Thomas Mulcair, le numéro un du NPD au Québec, a souvent répété durant cette campagne que le vrai sondage, c'était ce qu'on disait dans les Tim Hortons. Il se trouvait à reprendre, presque mot à mot, un mantra du premier ministre Stephen Harper.

Thomas Mulcair, le numéro un du NPD au Québec, a souvent répété durant cette campagne que le vrai sondage, c'était ce qu'on disait dans les Tim Hortons. Il se trouvait à reprendre, presque mot à mot, un mantra du premier ministre Stephen Harper.

Cette même fascination pour les Tim Hortons aux deux extrémités de notre échiquier politique illustre à merveille ce qui a caractérisé cette campagne électorale, l'effort de tous les partis pour parler à M. et Mme Tout-le-monde, pour trouver des façons de les toucher quand ils lisent leur journal devant un Timatin.

Dans une dynamique à l'américaine, les trois partis nationaux - j'exclus le Bloc qui est sur une autre planète - ont axé leur campagne sur les familles, pour s'adresser à leurs préoccupations et pour formuler des engagements conçus pour elles. «Votre famille. Votre avenir.
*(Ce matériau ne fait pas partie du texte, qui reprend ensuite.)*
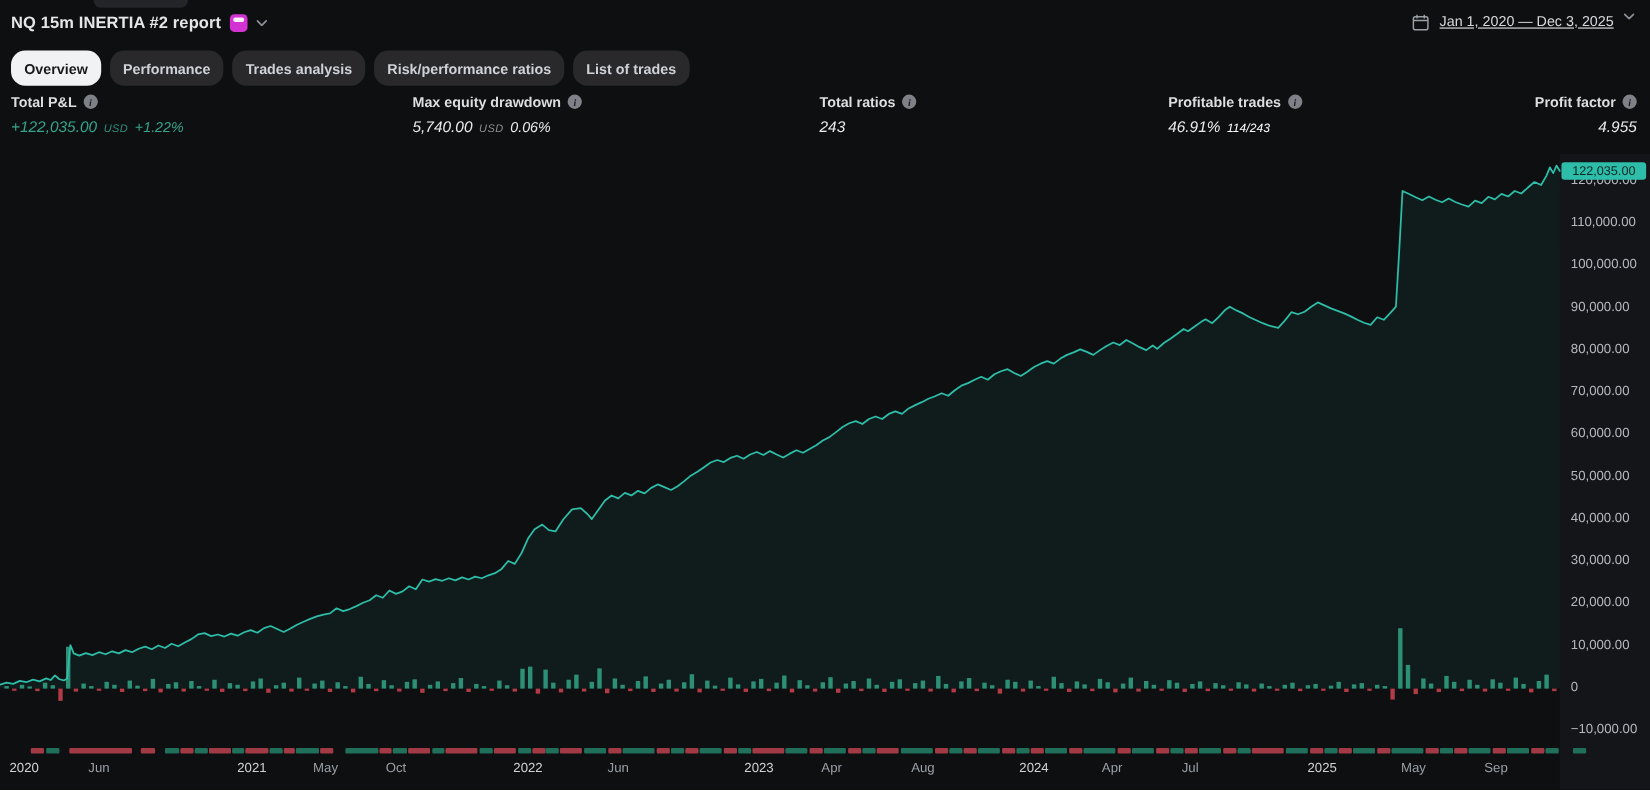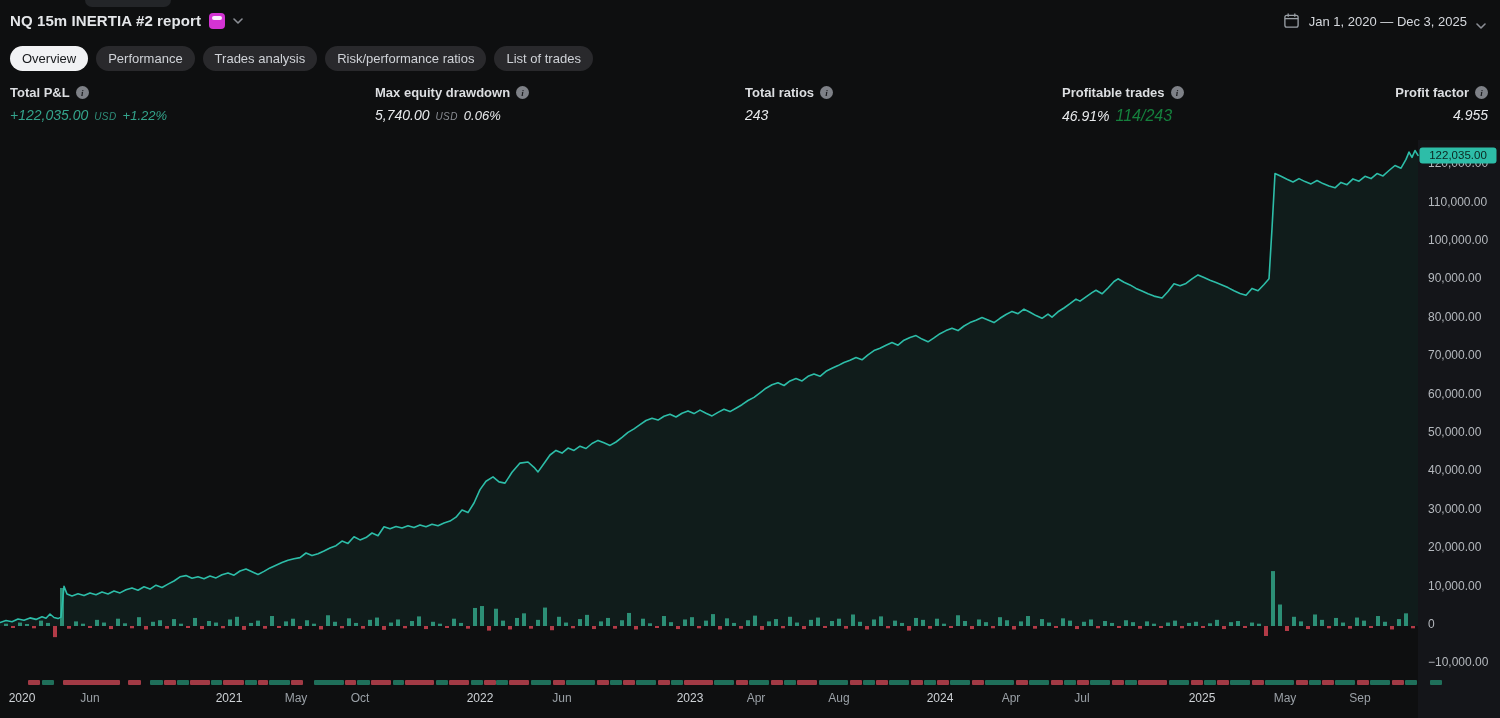--- a/index.html
+++ b/index.html
@@ -8,41 +8,41 @@
           font-family:"Liberation Sans",sans-serif;color:#e6e8ea;}
   .top-sliver{position:absolute;left:85px;top:-8px;width:86px;height:15px;background:#232528;border-radius:7px;}
   
   .title-row{position:absolute;left:0;right:0;top:12px;height:26px;padding-left:28px;}
   .title-left{position:absolute;left:10px;top:0;display:flex;align-items:center;gap:8px;cursor:pointer;}
   .title{font-size:15px;font-weight:bold;color:#e4e6e9;letter-spacing:.1px;}
   .strategy-icon{position:relative;width:16px;height:16px;border-radius:4px;background:#d433d4;display:inline-block;}
   .strategy-icon .slot{position:absolute;left:3px;right:3px;top:3px;height:4px;border-radius:2px;background:rgba(255,255,255,.92);}
   .chev{width:10px;height:6px;display:inline-block;}
   .chev polyline{fill:none;stroke:#8b8e95;stroke-width:1.6;stroke-linecap:round;stroke-linejoin:round;}
-  .date-range{position:absolute;right:14px;top:0;display:flex;align-items:flex-end;gap:9px;cursor:pointer;}
+  .date-range{position:absolute;right:14px;top:0;display:flex;align-items:flex-start;gap:9px;cursor:pointer;text-decoration:underline;}
   .date-range .label{font-size:13px;color:#d6d9de;}
   .cal{width:17px;height:17px;}
   .cal rect,.cal line{stroke:#9aa0a6;fill:none;stroke-width:1.4;}
   
   .tabs{position:absolute;left:10px;top:46px;display:flex;gap:8px;}
-  .tab{height:25px;padding:0 12px;border-radius:13px;background:#29292c;color:#cfd2d7;
-       font-size:13px;font-family:"Liberation Sans",sans-serif;border:none;display:flex;align-items:center;cursor:pointer;}
+  .tab{height:32px;padding:0 12px;border-radius:13px;background:#29292c;color:#cfd2d7;
+       font-size:13px;font-family:"Liberation Sans",sans-serif;border:none;display:flex;align-items:center;cursor:pointer;font-weight:bold;}
   .tab.active{background:#f1f2f4;color:#17191c;}
   
   .stats{position:absolute;left:0;right:0;top:85px;height:44px;}
   .stat{position:absolute;top:0;}
   .stat-label-row{display:flex;align-items:center;gap:6px;}
   .stat-label{font-size:13px;font-weight:bold;color:#dcdee1;}
   .info-icon{width:13px;height:13px;border-radius:50%;background:#7e8187;color:#1a1b1e;font-size:9px;
              font-weight:bold;display:inline-flex;align-items:center;justify-content:center;
              font-family:"Liberation Serif",serif;font-style:italic;cursor:pointer;}
   .stat-value{margin-top:7px;font-size:14px;color:#e8eaec;display:flex;align-items:baseline;gap:6px;font-style:italic;}
   .stat-value .unit{font-size:10px;color:#8a8d93;letter-spacing:.4px;}
   .stat-value .extra{font-size:13px;color:#e8eaec;}
-  .stat-value .extra.dim{font-size:16px;color:#15803d;}
+  .stat-value .extra.dim{font-size:11px;color:#ffffff;}
   .stat.teal .val,.stat.teal .extra{color:#34a48c;}
   .stat.teal .unit{color:#34a48c;opacity:.85;}
   .stat.right{right:12px;text-align:right;}
   .stat.right .stat-label-row,.stat.right .stat-value{justify-content:flex-end;}
   
   .chart-wrap{position:absolute;left:0;top:140px;width:1500px;height:578px;}
   svg text{font-family:"Liberation Sans",sans-serif;}
 </style>
 </head>
 <body>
Votre Canada», disent les libéraux. «Des mesures concrètes pour donner un répit à votre famille», ajoutent les néo-démocrates. «Ici pour les familles qui travaillent fort», lancent les conservateurs.

Avant d'être mal interprété, disons que c'est une excellente chose que les politiciens sortent de leur bulle, créent un contact avec les gens et s'occupent de leurs problèmes. Mais ce virage à saveur populiste a eu un effet pervers. Et c'est la désolante pauvreté intellectuelle de cette campagne.

Le problème, c'est que les solutions qui, au premier abord, sont les plus attrayantes pour les familles ne sont pas nécessairement les plus judicieuses. Et que bien des enjeux, de la plus haute importance quand il s'agit de choisir un gouvernement, n'ont rien à voir avec les préoccupations ou les intérêts immédiats des familles.

L'économie en donne un bon exemple. L'approche Tim Hortons, c'est de promettre des emplois, comme le font les conservateurs, avec des mesures inefficaces. La principale difficulté économique du Canada, ce n'est pas le manque d'emplois, mais l'inadaptation de la main-d'oeuvre, un sujet pas mal plus abstrait. Et le grand enjeu, c'est celui de la productivité, ne peut pas se régler avec des mesures attrayantes pour les familles.

Même chose en santé où, pour toucher les gens, les partis fédéraux promettent des gestes concrets : médecins en région pour le PCC, soins familiaux pour le PLC, pénurie de médecins pour le NPD. Ces interventions sont dérisoires quand on pense que le véritable défi qui attend le gouvernement fédéral, l'explosion prévisible des dépenses de santé et le risque d'implosion du système, ce qu'aucun parti n'ose aborder.

La place du Canada dans le monde, les rapports avec notre voisin américain? L'international, ce n'est pas ce dont on parle dans un Tim Hortons. L'environnement? Le sujet n'est plus autant à la mode. On se contente de critiquer le bilan conservateur et de rester dans le flou, parce que Stéphane Dion a montré que les projets compliqués pouvaient mener à la catastrophe, et parce que les politiques environnementales qui ont des dents n'auront rien d'agréable pour les familles.

Dans cette logique de surenchère familiale, les libéraux de Michael Ignatieff sont les seuls dont la plateforme ne ressemble pas à un catalogue et qui osent des incursions sur le terrain de la pensée complexe. Les sondages laissent croire que ce n'est pas particulièrement gagnant. Et les deux partis qui sont maintenant en tête, les conservateurs et les néo-démocrates, sont ceux qui ont le mieux joué la carte populiste.

Et c'est ainsi que cette campagne électorale s'est transformée en un affrontement entre deux populismes, l'un de droite et l'autre de gauche.

Leurs solutions ne sont pas les mêmes : les conservateurs veulent réduire les impôts des familles, les néo-démocrates veulent leur envoyer des chèques. Mais l'approche et la stratégie se ressemblent étrangement.

La campagne électorale s'est transformée en un affrontement entre deux populismes, l'un de droite et l'autre de gauche.